What this task involves: Once the pictures have been excluded, set down each remaining entry word for word.

── Given data ──

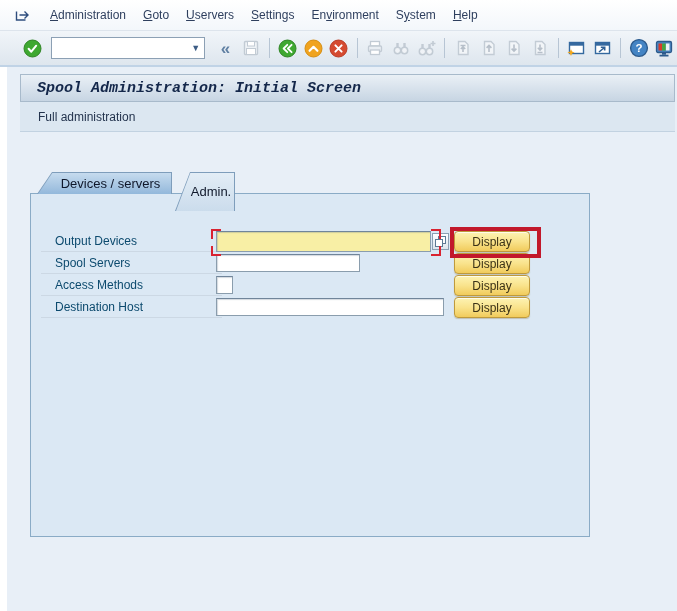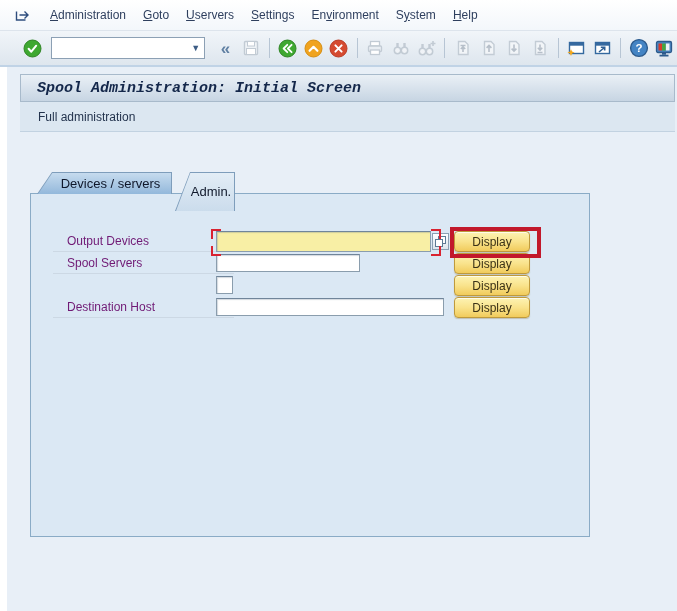--- a/index.html
+++ b/index.html
@@ -46,22 +46,22 @@
   .tab-fill{position:absolute;left:1px;top:1px;right:1px;bottom:0;clip-path:polygon(14.3px 0,100% 0,100% 100%,0 100%);}
   .tab-active .tab-fill{background:linear-gradient(#c6dbee,#93b8db);}
   .tab-inactive{height:39px;}
   .tab-inactive .tab-fill{background:linear-gradient(#e3edf6,#cbdcec);}
   .tab-label{position:absolute;inset:0;display:flex;align-items:center;justify-content:center;
     padding-left:12px;font-size:13px;color:#0f172a;white-space:nowrap;}
 
   
   .panel{position:absolute;left:23px;top:126px;width:560px;height:344px;
     background:#dbe8f4;border:1px solid #8aabc6;box-sizing:border-box;}
-  .form-label{position:absolute;left:22px;width:181px;height:22px;line-height:22px;
-    padding-left:14px;font-size:12px;color:#701a75;border-bottom:1px solid #ccd8e4;box-sizing:border-box;}
+  .form-label{position:absolute;left:10px;width:181px;height:22px;line-height:22px;
+    padding-left:14px;font-size:12px;color:#0c4a6e;border-bottom:1px solid #ccd8e4;box-sizing:border-box;}
   .field{position:absolute;left:185px;background:#fff;border:1px solid #8a9dad;border-top-color:#70859a;
     box-shadow:inset 1px 1px 1px rgba(96,118,140,.28);box-sizing:border-box;height:18px;
     font-family:"Liberation Sans",sans-serif;font-size:12px;padding:0 3px;outline:none;}
   .field-yellow{background:#f8efa5;}
   .matchcode{position:absolute;left:401px;top:39px;width:17px;height:17px;
     background:linear-gradient(#fdfeff,#dde5ec);border:1px solid #8ba0b3;box-sizing:border-box;
     display:flex;align-items:center;justify-content:center;cursor:default;}
   .gold-btn{position:absolute;left:423px;width:76px;height:21px;border:1px solid #bf9a3c;border-radius:4px;
     background:linear-gradient(180deg,#fdf3b3 0%,#f9e38c 50%,#f1cb5c 100%);
     box-shadow:inset 0 1px 0 rgba(255,255,255,.75),0 1px 1px rgba(125,103,40,.3);
@@ -237,20 +237,21 @@
     <div class="tab tab-inactive" style="left:168px;top:105px;width:60px;">
       <div class="tab-shape"></div>
       <div class="tab-fill"></div>
       <div class="tab-label">Admin.</div>
     </div>
 
     <div class="panel">
 
       <div class="form-label" style="top:36px;">Output Devices</div>
       <div class="form-label" style="top:58px;">Spool Servers</div>
+      <div class="form-label" style="top:80px;">Access Methods</div>
       <div class="form-label" style="top:102px;">Destination Host</div>
 
       <input class="field field-yellow" style="top: 37px; width: 215px; height: 21px;" value="">
       <div class="matchcode">
         <svg width="11" height="11">
             <rect x="3.5" y="0.5" width="7" height="7" fill="#fff" stroke="#5d7a94"></rect>
             <rect x="0.5" y="3.5" width="7" height="7" fill="#fff" stroke="#5d7a94"></rect>
           </svg>
       </div>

───

Written solution:
--- a/index.html
+++ b/index.html
@@ -46,22 +46,22 @@
   .tab-fill{position:absolute;left:1px;top:1px;right:1px;bottom:0;clip-path:polygon(14.3px 0,100% 0,100% 100%,0 100%);}
   .tab-active .tab-fill{background:linear-gradient(#c6dbee,#93b8db);}
   .tab-inactive{height:39px;}
   .tab-inactive .tab-fill{background:linear-gradient(#e3edf6,#cbdcec);}
   .tab-label{position:absolute;inset:0;display:flex;align-items:center;justify-content:center;
     padding-left:12px;font-size:13px;color:#0f172a;white-space:nowrap;}
 
   
   .panel{position:absolute;left:23px;top:126px;width:560px;height:344px;
     background:#dbe8f4;border:1px solid #8aabc6;box-sizing:border-box;}
-  .form-label{position:absolute;left:22px;width:181px;height:22px;line-height:22px;
-    padding-left:14px;font-size:12px;color:#701a75;border-bottom:1px solid #ccd8e4;box-sizing:border-box;}
+  .form-label{position:absolute;left:10px;width:181px;height:22px;line-height:22px;
+    padding-left:14px;font-size:12px;color:#0c4a6e;border-bottom:1px solid #ccd8e4;box-sizing:border-box;}
   .field{position:absolute;left:185px;background:#fff;border:1px solid #8a9dad;border-top-color:#70859a;
     box-shadow:inset 1px 1px 1px rgba(96,118,140,.28);box-sizing:border-box;height:18px;
     font-family:"Liberation Sans",sans-serif;font-size:12px;padding:0 3px;outline:none;}
   .field-yellow{background:#f8efa5;}
   .matchcode{position:absolute;left:401px;top:39px;width:17px;height:17px;
     background:linear-gradient(#fdfeff,#dde5ec);border:1px solid #8ba0b3;box-sizing:border-box;
     display:flex;align-items:center;justify-content:center;cursor:default;}
   .gold-btn{position:absolute;left:423px;width:76px;height:21px;border:1px solid #bf9a3c;border-radius:4px;
     background:linear-gradient(180deg,#fdf3b3 0%,#f9e38c 50%,#f1cb5c 100%);
     box-shadow:inset 0 1px 0 rgba(255,255,255,.75),0 1px 1px rgba(125,103,40,.3);
@@ -237,20 +237,21 @@
     <div class="tab tab-inactive" style="left:168px;top:105px;width:60px;">
       <div class="tab-shape"></div>
       <div class="tab-fill"></div>
       <div class="tab-label">Admin.</div>
     </div>
 
     <div class="panel">
 
       <div class="form-label" style="top:36px;">Output Devices</div>
       <div class="form-label" style="top:58px;">Spool Servers</div>
+      <div class="form-label" style="top:80px;">Access Methods</div>
       <div class="form-label" style="top:102px;">Destination Host</div>
 
       <input class="field field-yellow" style="top: 37px; width: 215px; height: 21px;" value="">
       <div class="matchcode">
         <svg width="11" height="11">
             <rect x="3.5" y="0.5" width="7" height="7" fill="#fff" stroke="#5d7a94"></rect>
             <rect x="0.5" y="3.5" width="7" height="7" fill="#fff" stroke="#5d7a94"></rect>
           </svg>
       </div>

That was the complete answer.